周辺には緑も多い住宅街の一角に位置する、水戸市立稲荷第二小学校。「自らは黄金に輝(かがや)き、周りをも活かして和し、礼をただす」という「稲穂(いなほ)のこころ」を学校のテーマとして受けつぎ、児童一人ひとりがのびるためのさまざまな体制をつくっている。子どもたちは学校や地域で、多くのことを体験しながら学んでいる。

体育大会で茨城国体炬火イベントを開催
「第52回いなりの子体育大会」が、「最後まで勝利に向かってFull Energy」をスローガンに5月に開催(かいさい)された。特別プログラムとして、いきいき茨城ゆめ国体の稲荷第二地区採火式も行った。
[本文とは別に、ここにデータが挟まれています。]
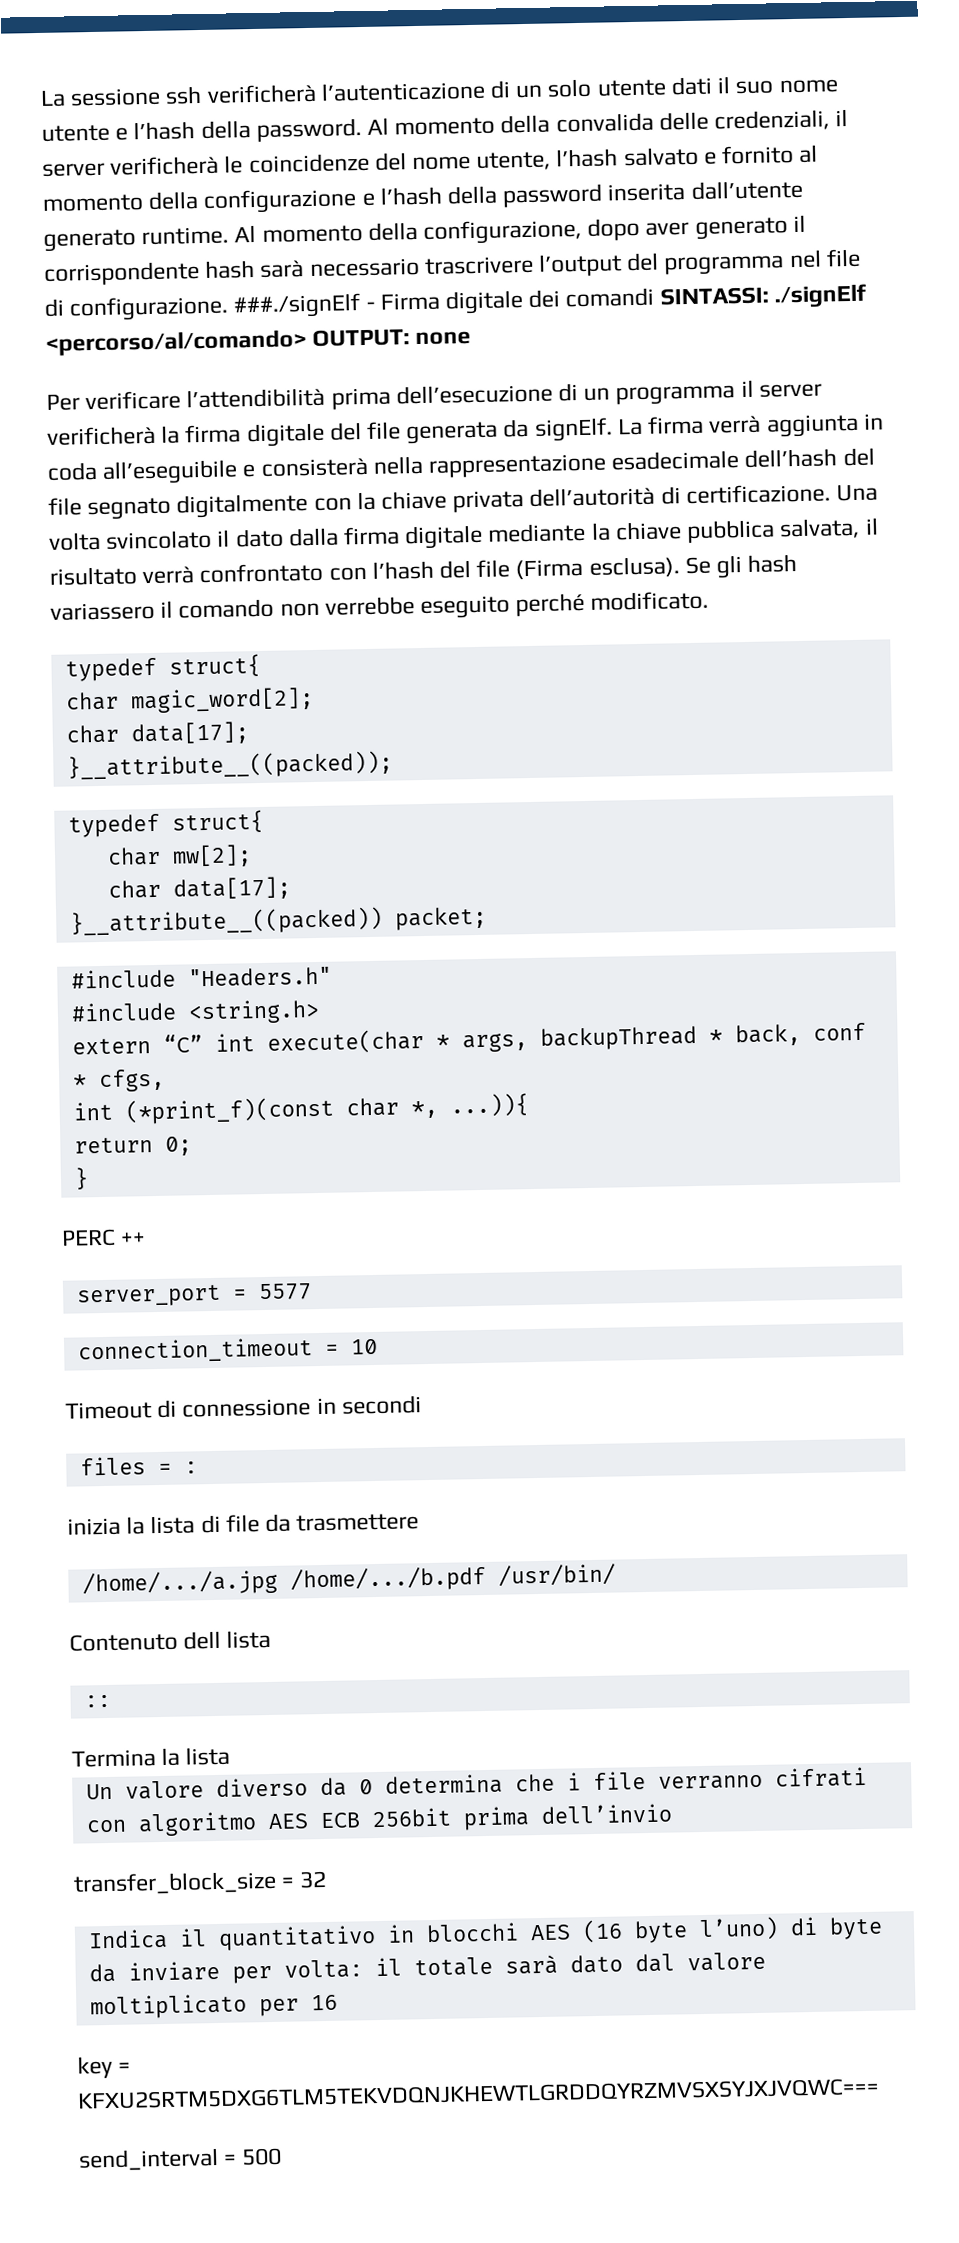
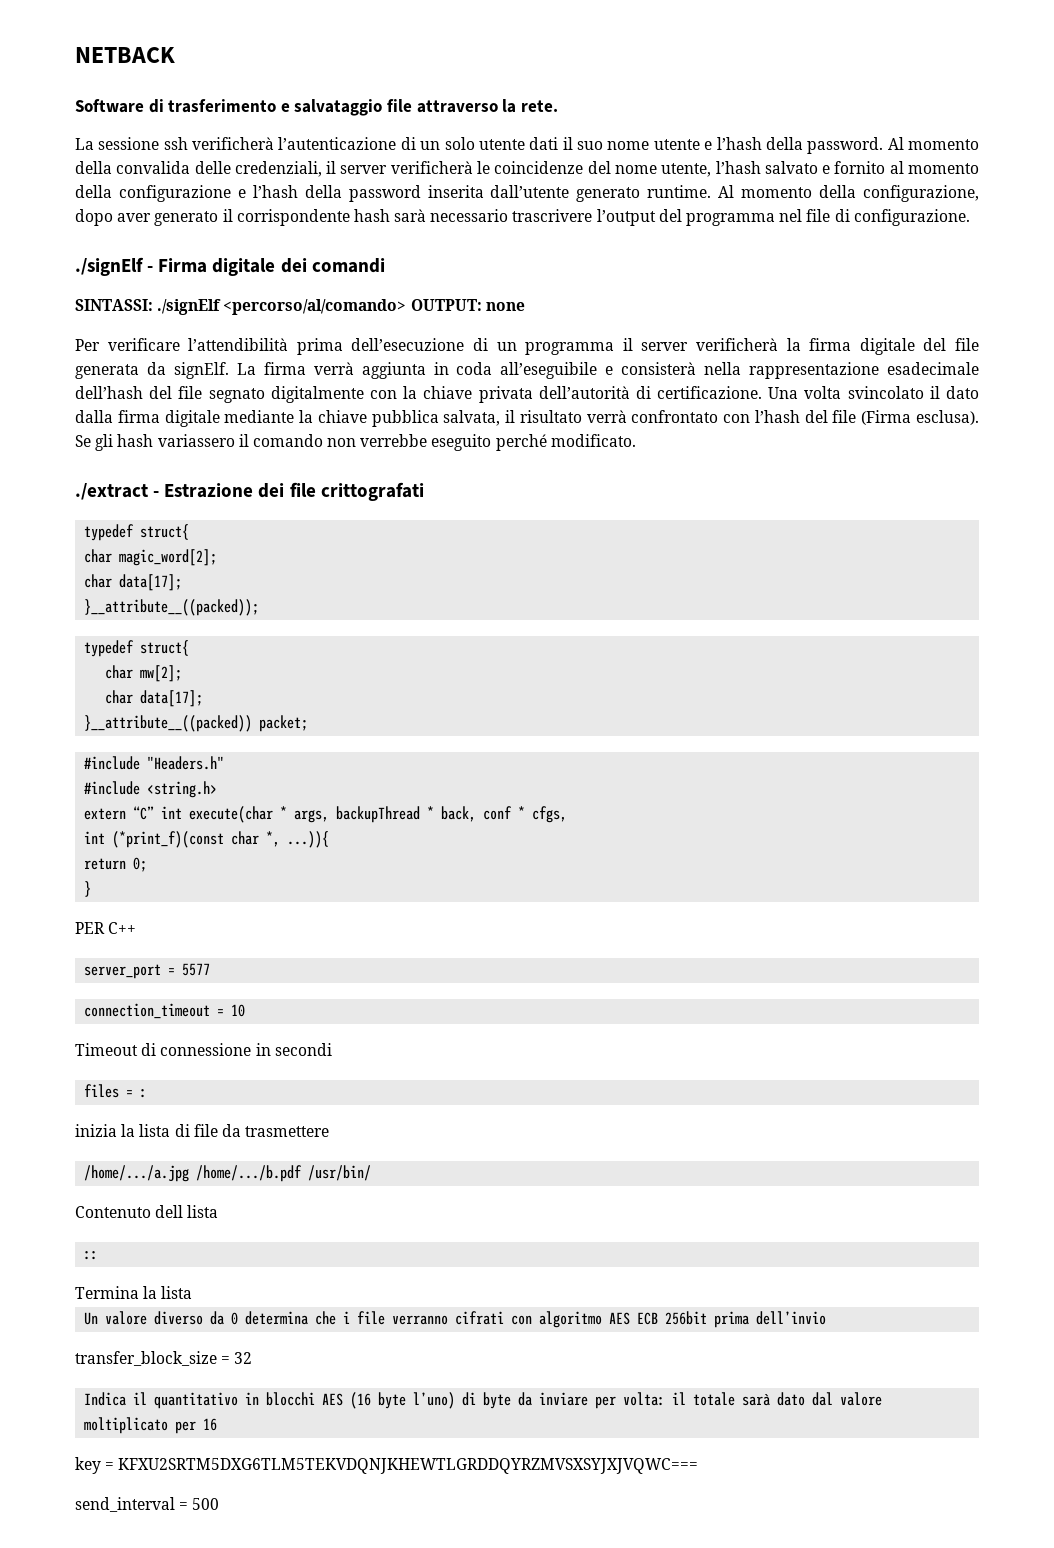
+ NETBACK
+ Software di trasferimento e salvataggio file attraverso la rete.
- Al momento della configurazione, dopo aver generato il corrispondente hash sarà necessario trascrivere l’output del programma nel file di configurazione. ###./signElf - Firma digitale dei comandi SINTASSI: ./signElf <percorso/al/comando> OUTPUT: none
+ Al momento della configurazione, dopo aver generato il corrispondente hash sarà necessario trascrivere l’output del programma nel file di configurazione.
+ ./signElf - Firma digitale dei comandi
+ SINTASSI: ./signElf <percorso/al/comando> OUTPUT: none
+ ./extract - Estrazione dei file crittografati
- PERC ++
+ PER C++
6年生と5年生各4人が火起こしで地域の火を灯し、国体ダンスやみとちゃんダンスをみんなでおどって盛り上げた。当日は保護者や家族、地域の住民にも事前に声をかけ、たくさんの人の参加があった。学校に集まってくれた人たちといっしょに記念写真を撮影(さつえい)し、地域とのかかわりが深まる一日となった。

路線バスを利用したバリアフリー教室
10月には「交通バリアフリー教室」が開かれた。子どもたちがバリアフリー化の必要性や高れい者、障害者等への理解を深めることができるよう、水戸市が国土交通省・学識経験者・バス業者と連携(れんけい)し市内4校で実施(じっし)するもので、同小では4年生41人が参加した。茨城地方自治研究センターの研究員を講師にむかえ、学校近くの六地蔵寺駐車場で開催。
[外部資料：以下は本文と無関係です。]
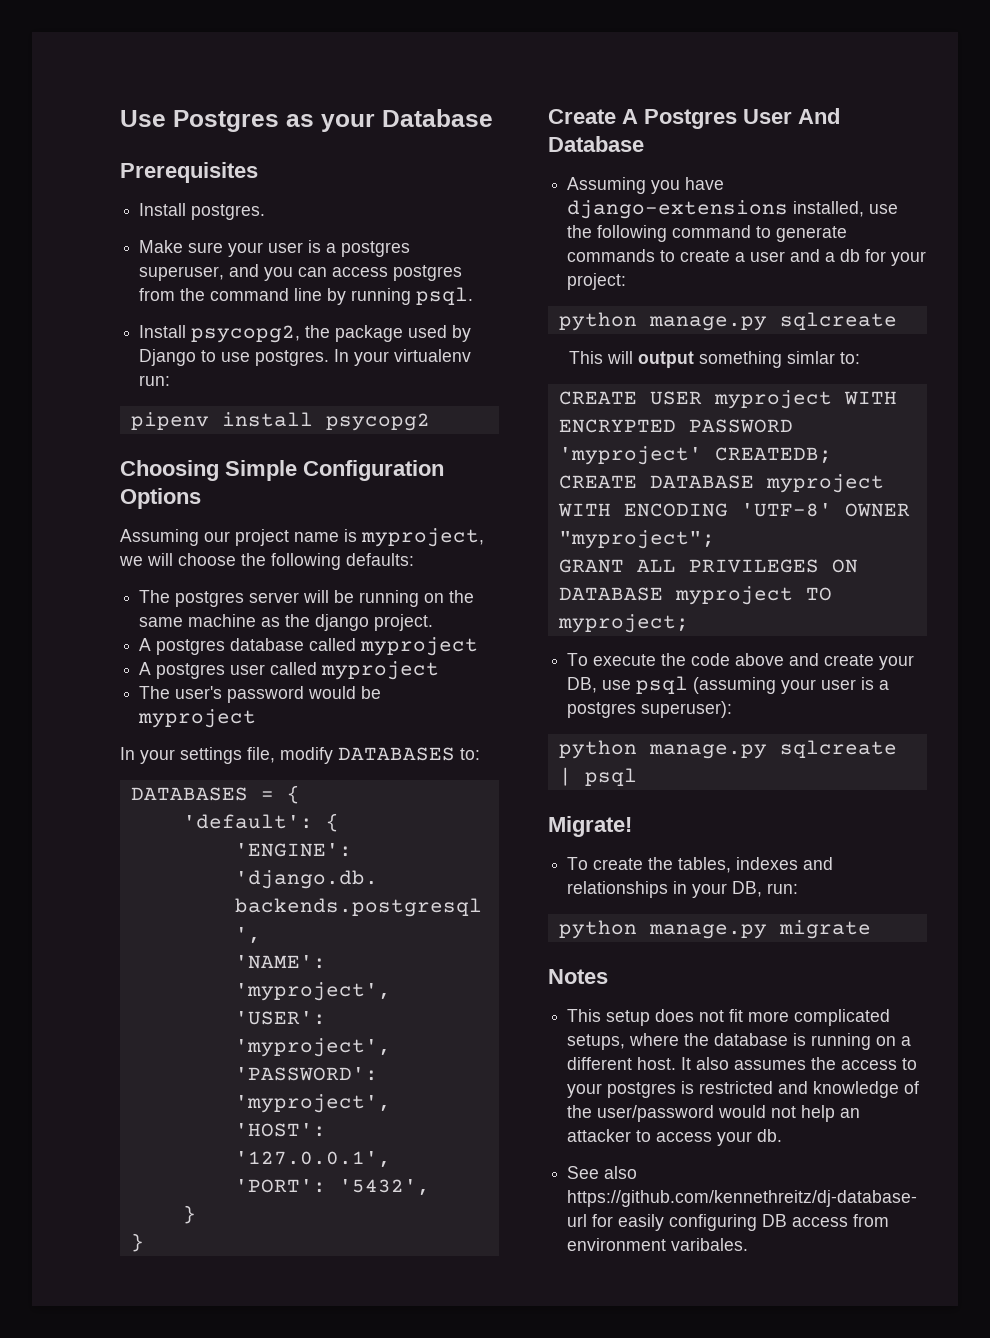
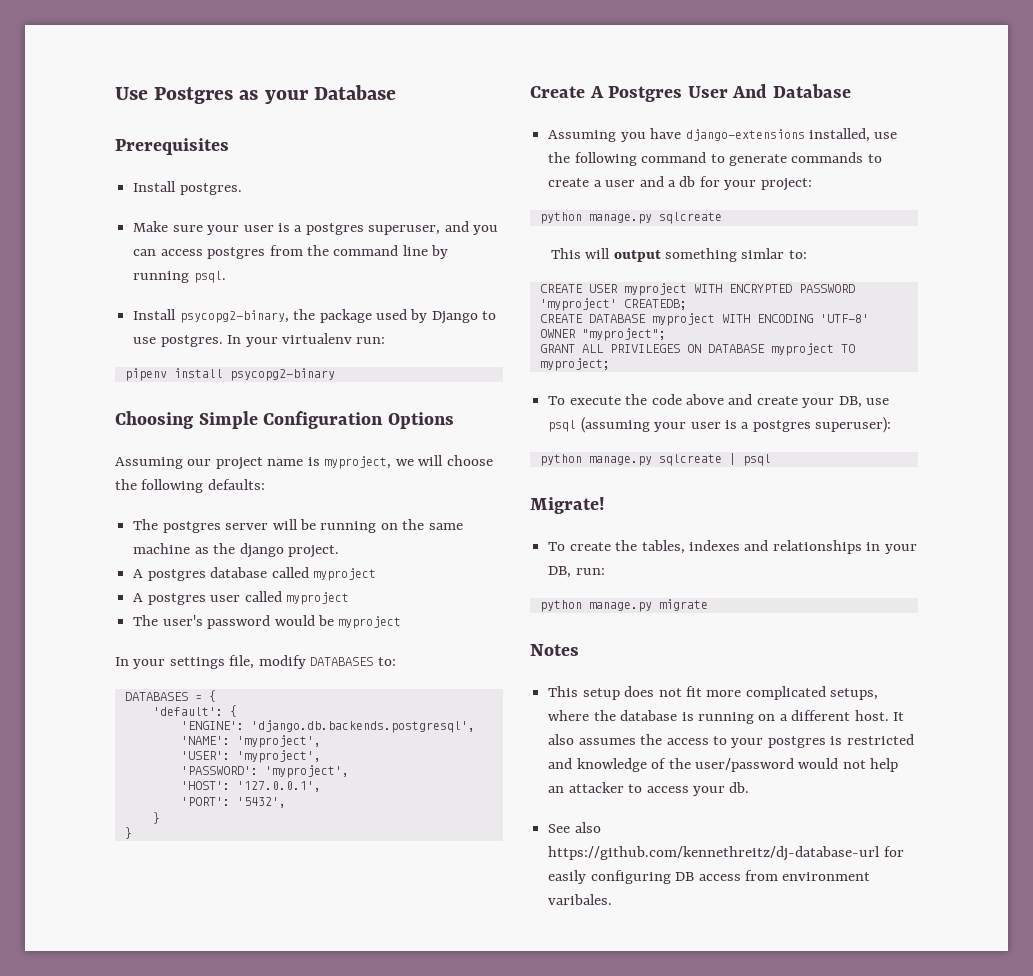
- Install psycopg2, the package used by Django to use postgres.
+ Install psycopg2-binary, the package used by Django to use postgres.
- pipenv install psycopg2
+ pipenv install psycopg2-binary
ノンステップバスに車いすで乗り、介助(かいじょ)をする方法を学んだ。実際に体験してみると、介助する人が後ろから押すだけでは乗りこめず、バスの中から引き上げる人が必要なこともわかった。また、車いすの人が困っている時には、「大丈夫ですか」と声をかけるよりも、「お手伝いしましょうか」と声をかけた方が車いすの人もお願いしやすいということも講師の先生からお話があった。高れい者体験では、アイマスクとヘッドホンをし、手足に重りをつけてバスの乗り降りをしてみた。「こんなに体が重くて、思うように動かないということがわかった」と子どもたちは話していた。「困っている人がいたら、お手伝いしましょうかと声をかけられるようになりたい」という思いが生まれた貴重な体験だった。

昼休みは一輪車でみんなで元気に遊ぶ
同小には一輪車が40台あり、昼休みには校庭で一輪車に乗って楽しそうに遊ぶ子どもたちの姿が見られる。「休み時間はみんなで遊ぼう」という目標もあり、異学年が一輪車で交流し、低学年の子に乗り方を教えたりしている。「いなり班活動」という縦割り班活動があり、下級生の面どうを見るのは自然なことになっているという。「子どもたちが新しい時代に向けて自分を表現していくことを校長は重視している。さまざまな活動を通して、自分を表現していくためにどう動くかを自分自身で考えることができるように育っていってほしい」と教頭は語った。